Peu de contenus audiovisuels peuvent se prévaloir de l’appellation premium. Seuls la fiction (films et séries TV récents) et certains événements sportifs réunissent les conditions nécessaires pour bénéficier de ce qualificatif, ils conjuguent une forte attractivité, une certaine rareté et ont la capacité de faire payer les consommateurs.
Diffusés par un nombre restreint d’éditeurs (l’importance des droits et la relative rareté des contenus premium limitant naturellement le nombre des candidats possibles), les contenus premium sont détenus par des acteurs aux profils très différents.

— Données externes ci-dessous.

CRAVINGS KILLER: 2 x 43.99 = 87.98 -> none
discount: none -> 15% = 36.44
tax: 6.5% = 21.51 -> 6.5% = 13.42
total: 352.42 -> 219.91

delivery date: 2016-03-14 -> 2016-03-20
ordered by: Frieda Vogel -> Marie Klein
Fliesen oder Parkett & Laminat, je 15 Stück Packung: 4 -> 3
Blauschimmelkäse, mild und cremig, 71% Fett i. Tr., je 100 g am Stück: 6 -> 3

Si la télévision contribue assez largement aux revenus générés par les studios de cinéma et les ligues sportives (de l’ordre de 20 % en moyenne), le poids de la télévision varie significativement selon les pays et les mécanismes de financement mis en place, et selon l’attractivité du contenu à proprement parler.
Dans ce contexte l’opportunité du développement de services OTT spécifiques se pose naturellement aux ayants droit de contenus premium : soit pour valoriser des contenus peu ou pas exposés en télévision, soit pour générer des revenus supplémentaires, soit, enfin, pour faire pression sur les distributeurs traditionnels et faire ainsi “monter les enchères” !

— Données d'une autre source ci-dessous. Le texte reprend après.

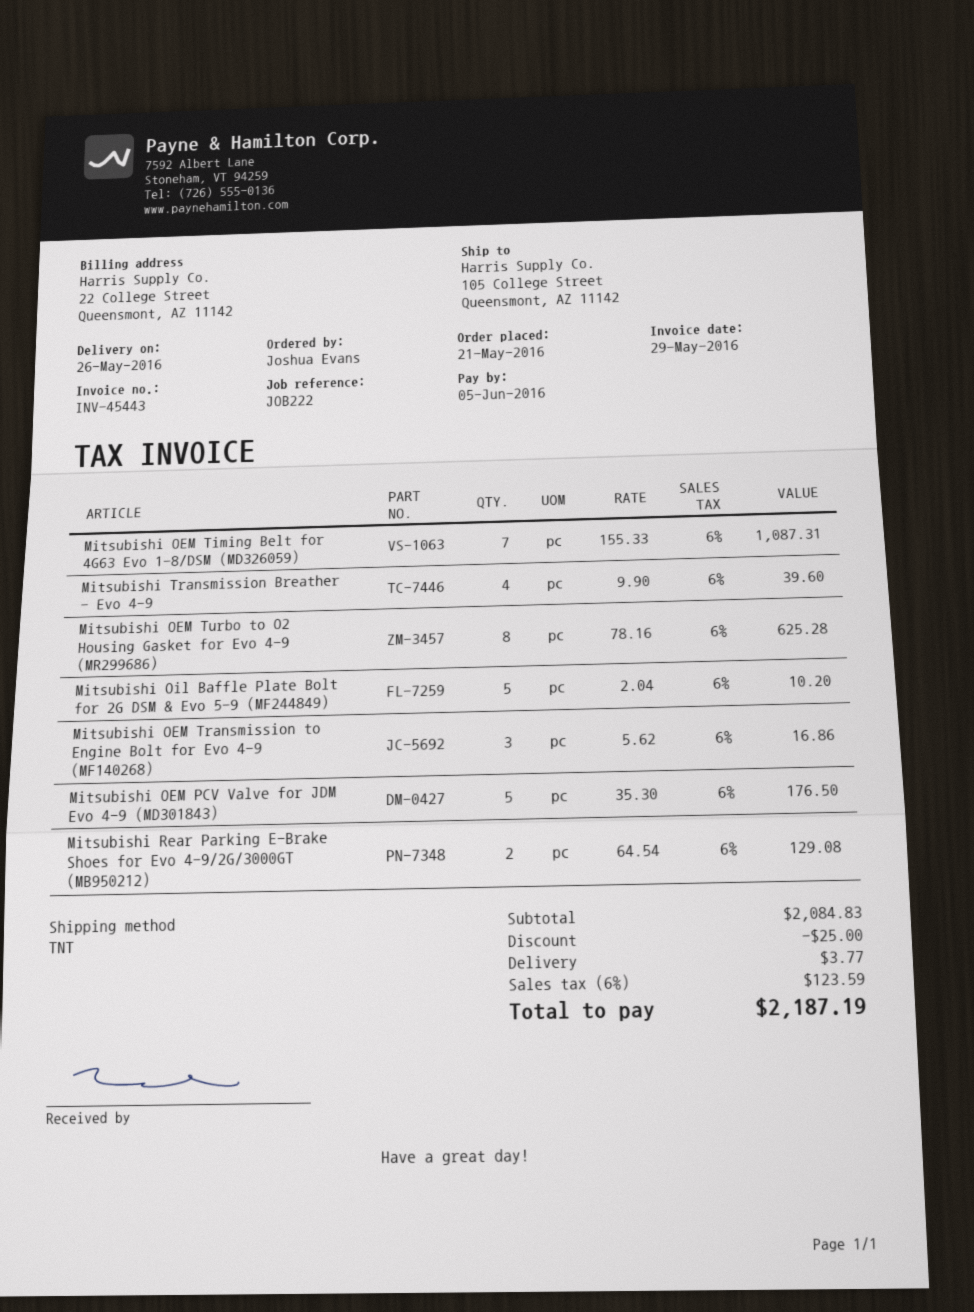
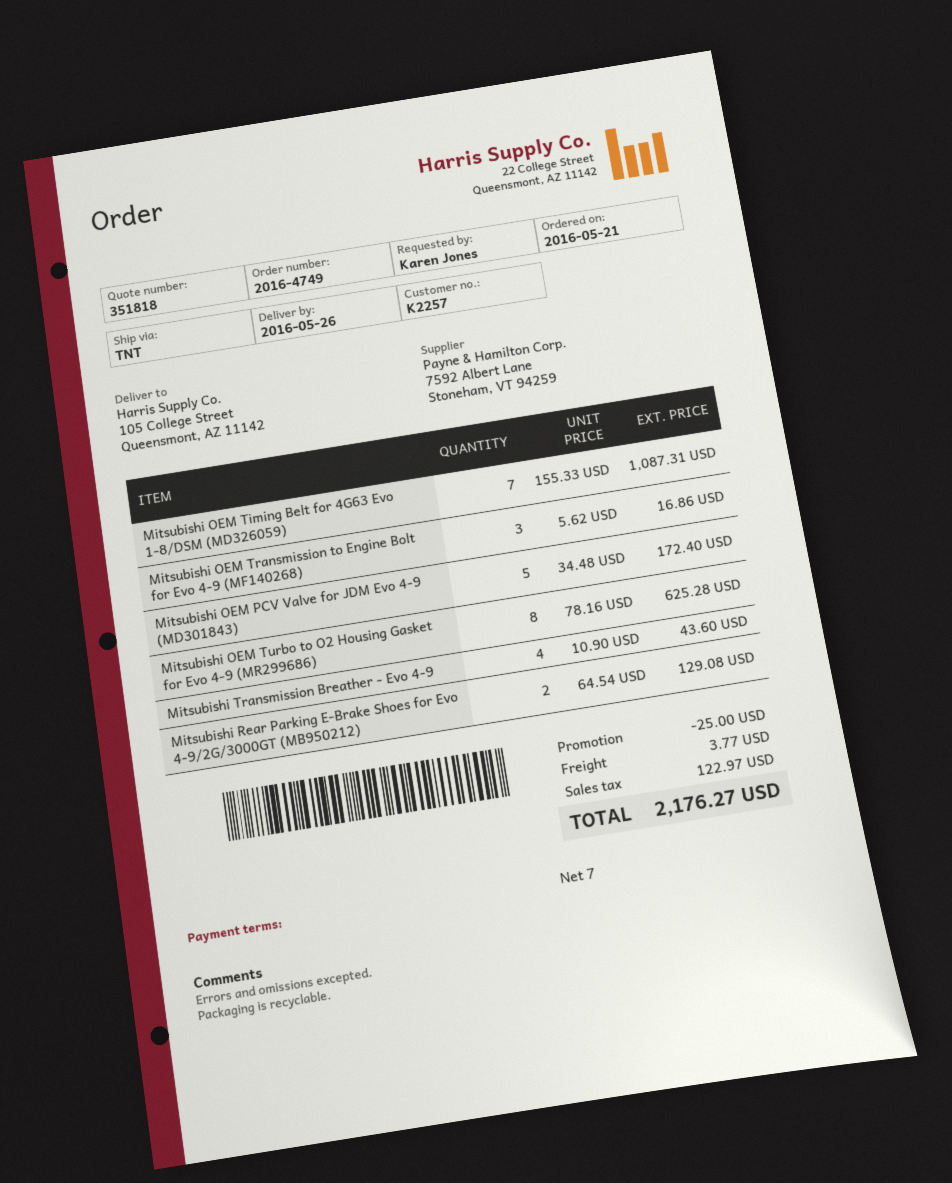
ordered by: Joshua Evans -> Karen Jones
Mitsubishi Transmission Breather - Evo 4-9: 4 x 9.90 = 39.60 -> 4 x 10.90 = 43.60
Mitsubishi Oil Baffle Plate Bolt for 2G DSM & Evo 5-9 (MF244849): 5 x 2.04 = 10.20 -> none
Mitsubishi OEM PCV Valve for JDM Evo 4-9 (MD301843): 5 x 35.30 = 176.50 -> 5 x 34.48 = 172.40
tax: 123.59 -> 122.97
total: 2187.19 -> 2176.27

Les réponses que peut apporter l’OTT sont variables…
Les ligues et fédérations sportives ont déjà largement investi Internet pour valoriser les droits de retransmission de leurs événements, soit via une plateforme opérée par des tiers pour les disciplines peu médiatisées, soit en direct pour les sports majeurs.
Ligues et fédérations adoptent des démarches différenciées par pays en privilégiant systématiquement la couverture TV: plus le sport est présent en télévision, moins le service OTT propriétaire propose de choix et on notera que les ligues de football européennes se focalisent uniquement sur la vente de droits TV.

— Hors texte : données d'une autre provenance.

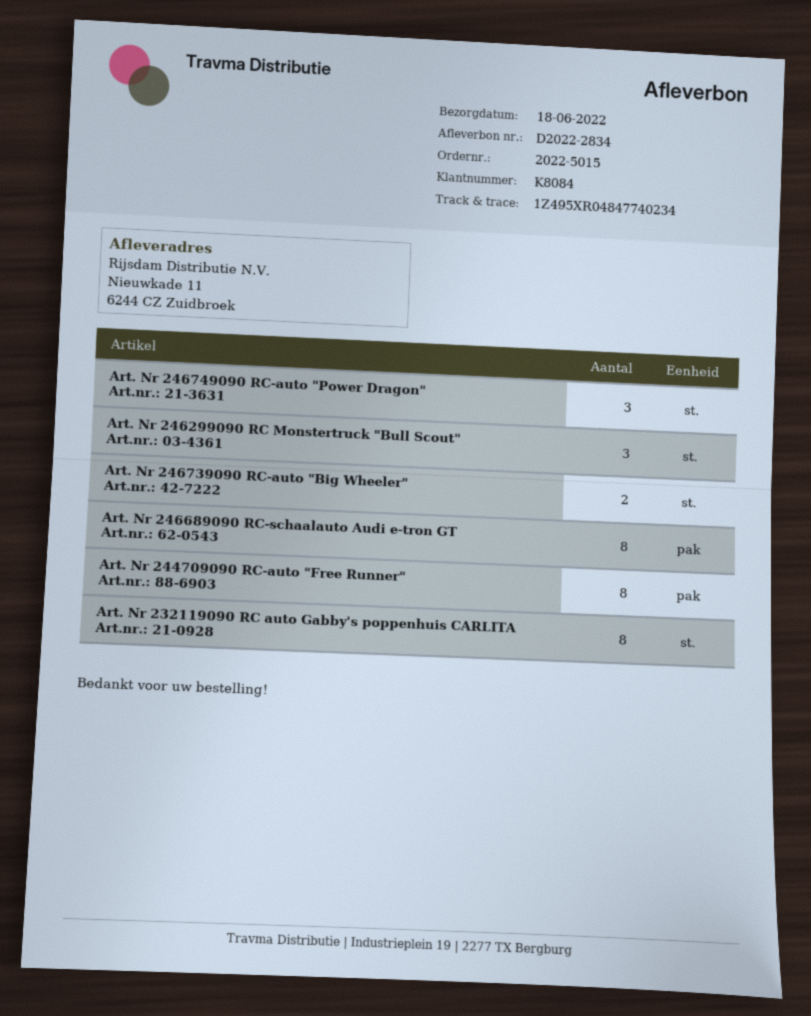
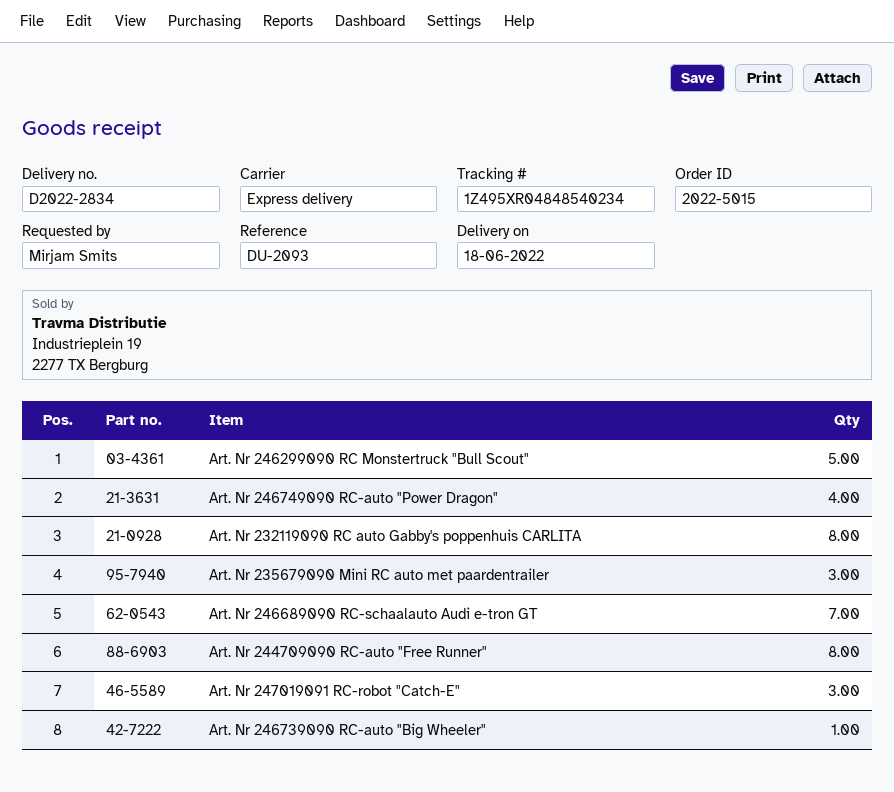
tracking number: 1Z495XR04847740234 -> 1Z495XR04848540234
Art. Nr 246749090 RC-auto "Power Dragon": 3 -> 4
Art. Nr 246299090 RC Monstertruck "Bull Scout": 3 -> 5
Art. Nr 246739090 RC-auto "Big Wheeler": 2 -> 1
Art. Nr 246689090 RC-schaalauto Audi e-tron GT: 8 -> 7
Art. Nr 235679090 Mini RC auto met paardentrailer: none -> 3
Art. Nr 247019091 RC-robot "Catch-E": none -> 3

La distribution traditionnelle demeure la plus profitable du fait de l’importance du montant des revenus du marché final de la TV. Pourtant, des simulations montrent que pour certaines ligues sportives un passage en “tout OTT” semblerait réaliste et permettrait de générer des revenus équivalents à ceux des droits TV actuels. Une distribution en direct sur Internet impliquant une désintermédiation d’une partie des acteurs de la chaîne de distribution traditionnelle, les ayants droit pourraient en théorie espérer capter une part plus importante du marché final (jusqu’à 92 % de la valeur pour une distribution en direct contre 28 % dans le schéma classique actuel).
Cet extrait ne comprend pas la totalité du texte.